YOUR INSTRUCTIONS. I'd like the data beneath this line reproduced exactly, without any of its images.

[Web interface edit records]
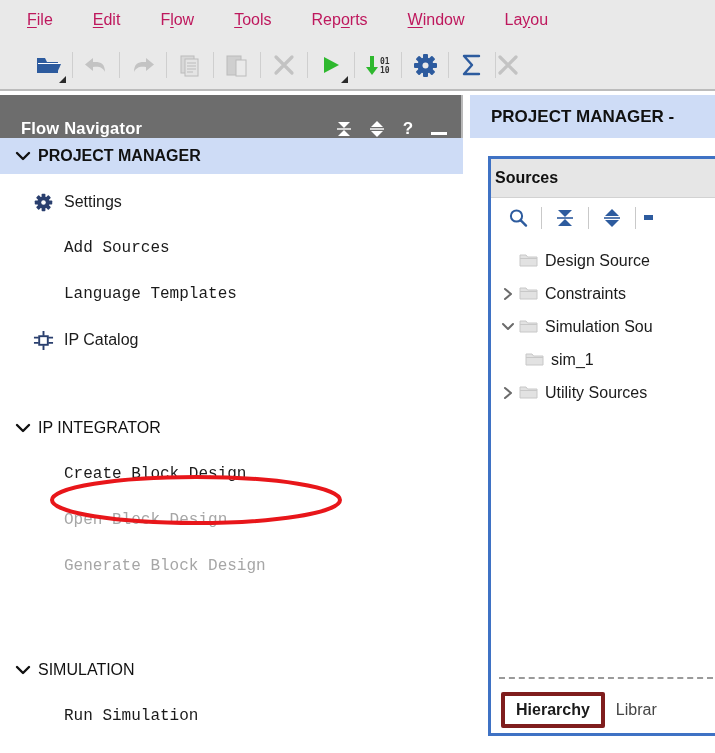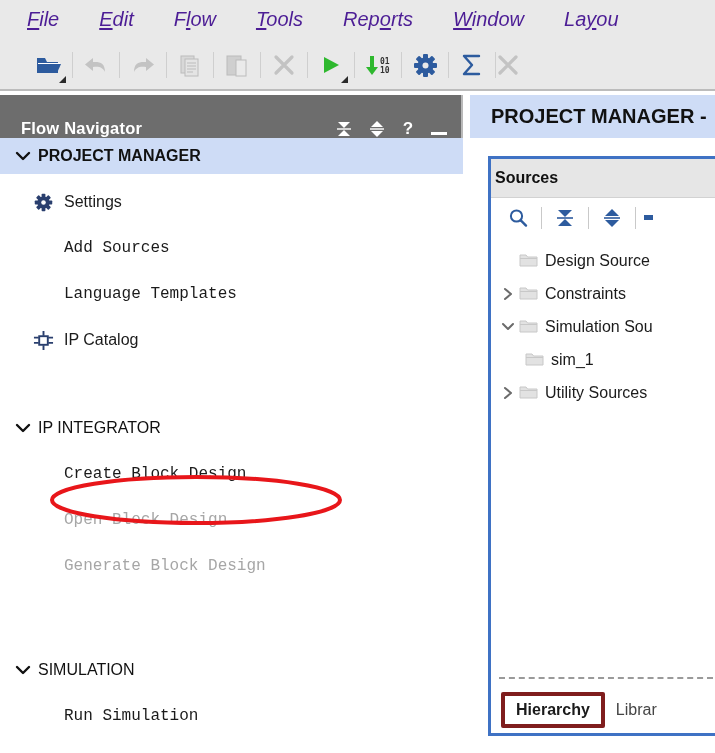"File" .menu-item { color: #4c1d95 -> #be185d; font-size: 20px -> 16px; font-style: italic -> none }
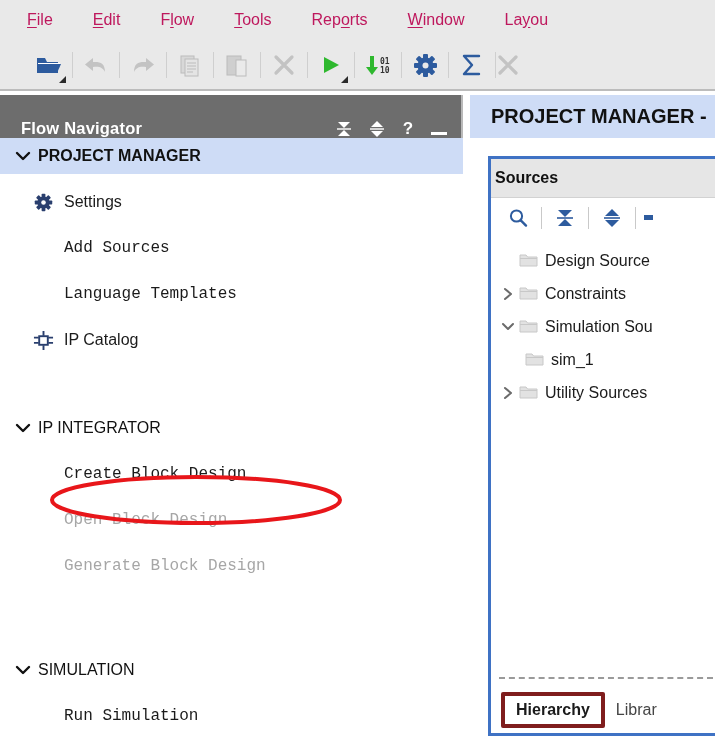"PROJECT MANAGER -" .pm-header-title { font-size: 20px -> 17px }
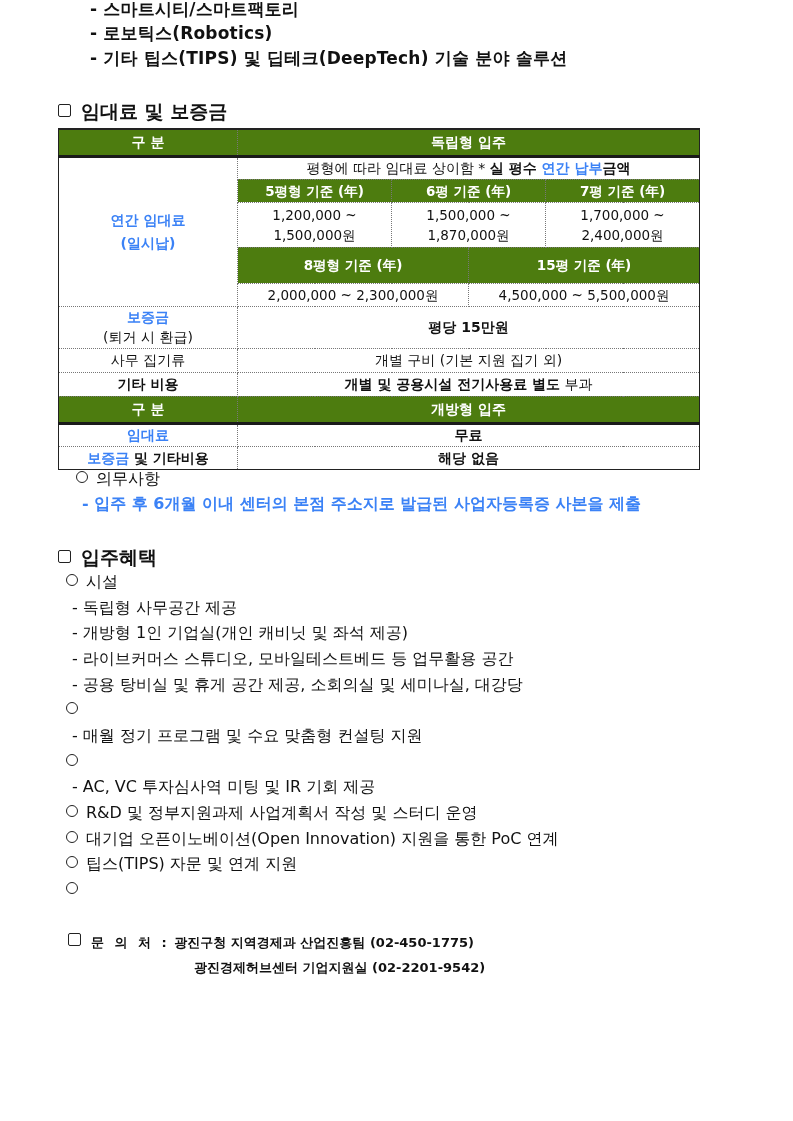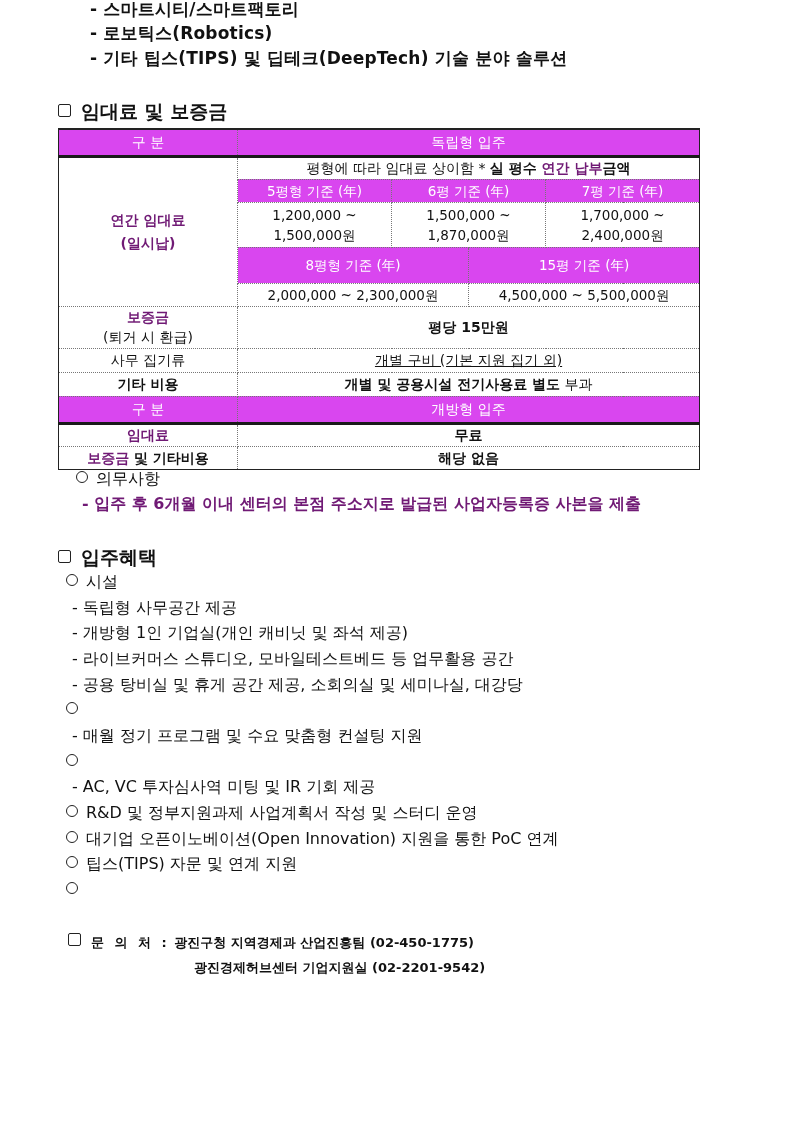"구 분" table.rent .bluehd { background: #d946ef -> #4d7c0f; font-weight: normal -> bold }
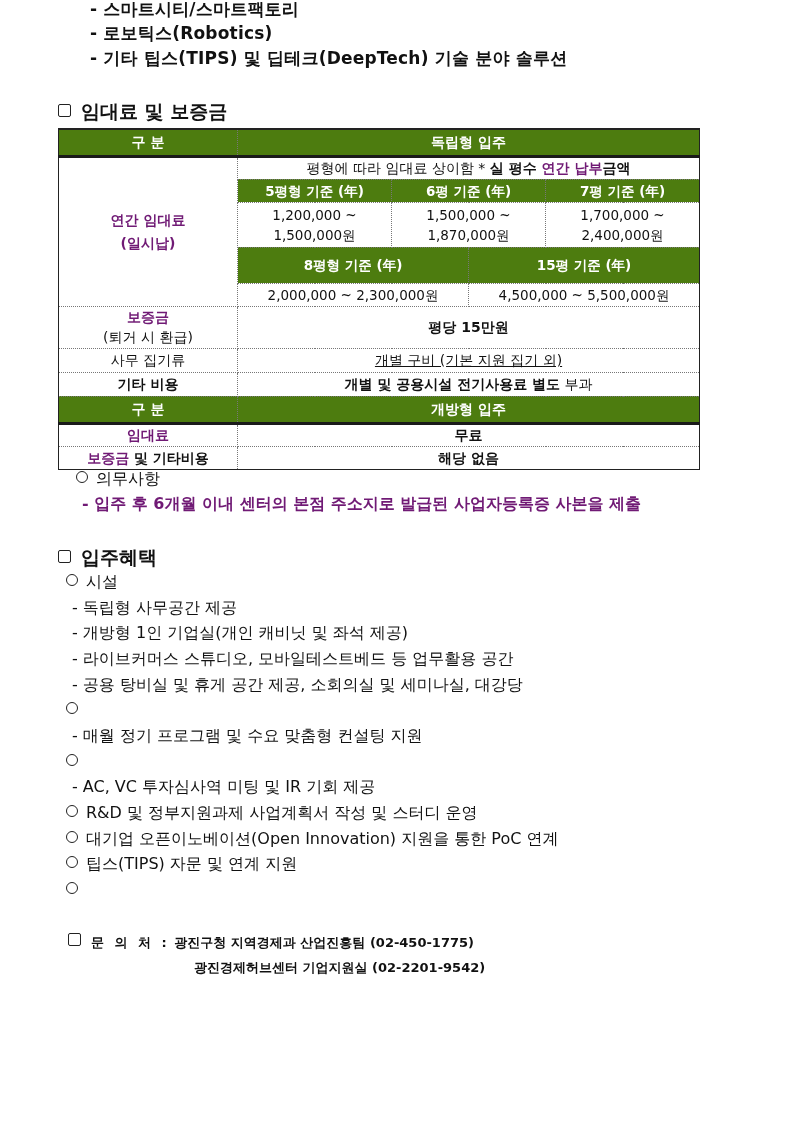"연간 납부" .blue { color: #701a75 -> #3b82f6 }
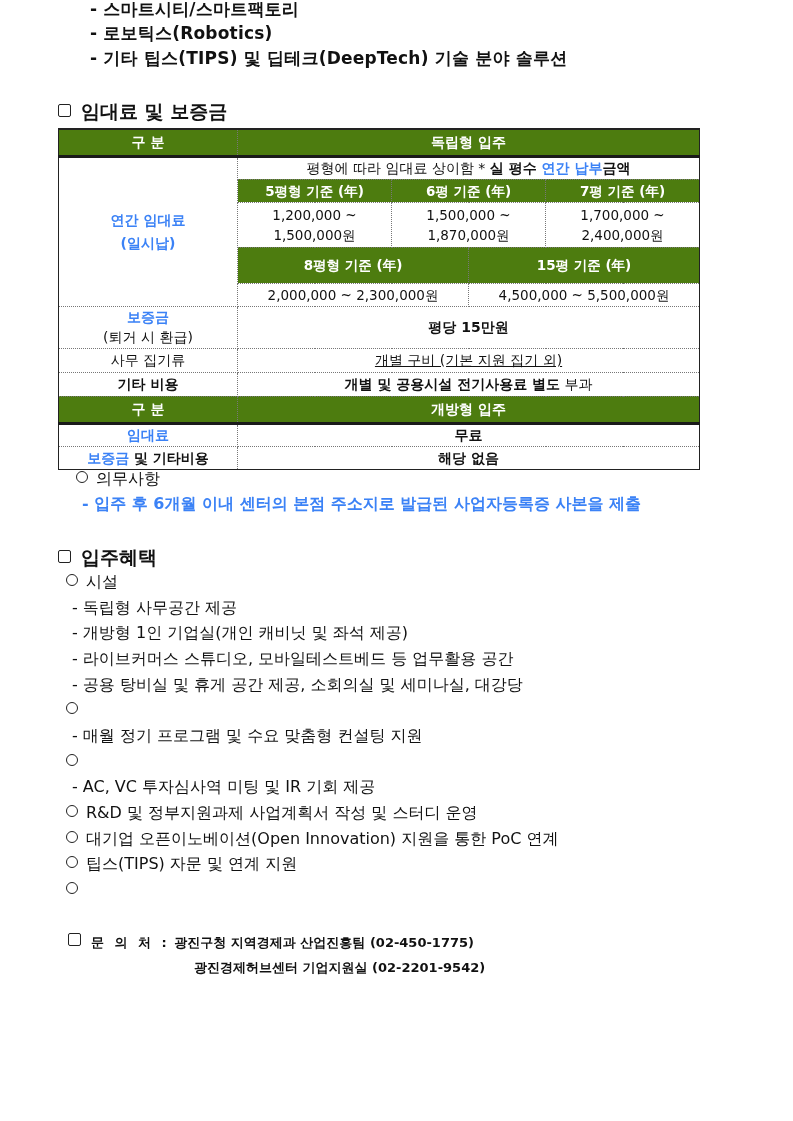"개별 구비 (기본 지원 집기" td.outer-r { text-decoration: underline -> none }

TASK RESPONSE.
"File" .menu-item { color: #4c1d95 -> #be185d; font-size: 20px -> 16px; font-style: italic -> none }
"PROJECT MANAGER -" .pm-header-title { font-size: 20px -> 17px }
"구 분" table.rent .bluehd { background: #d946ef -> #4d7c0f; font-weight: normal -> bold }
"연간 납부" .blue { color: #701a75 -> #3b82f6 }
"개별 구비 (기본 지원 집기" td.outer-r { text-decoration: underline -> none }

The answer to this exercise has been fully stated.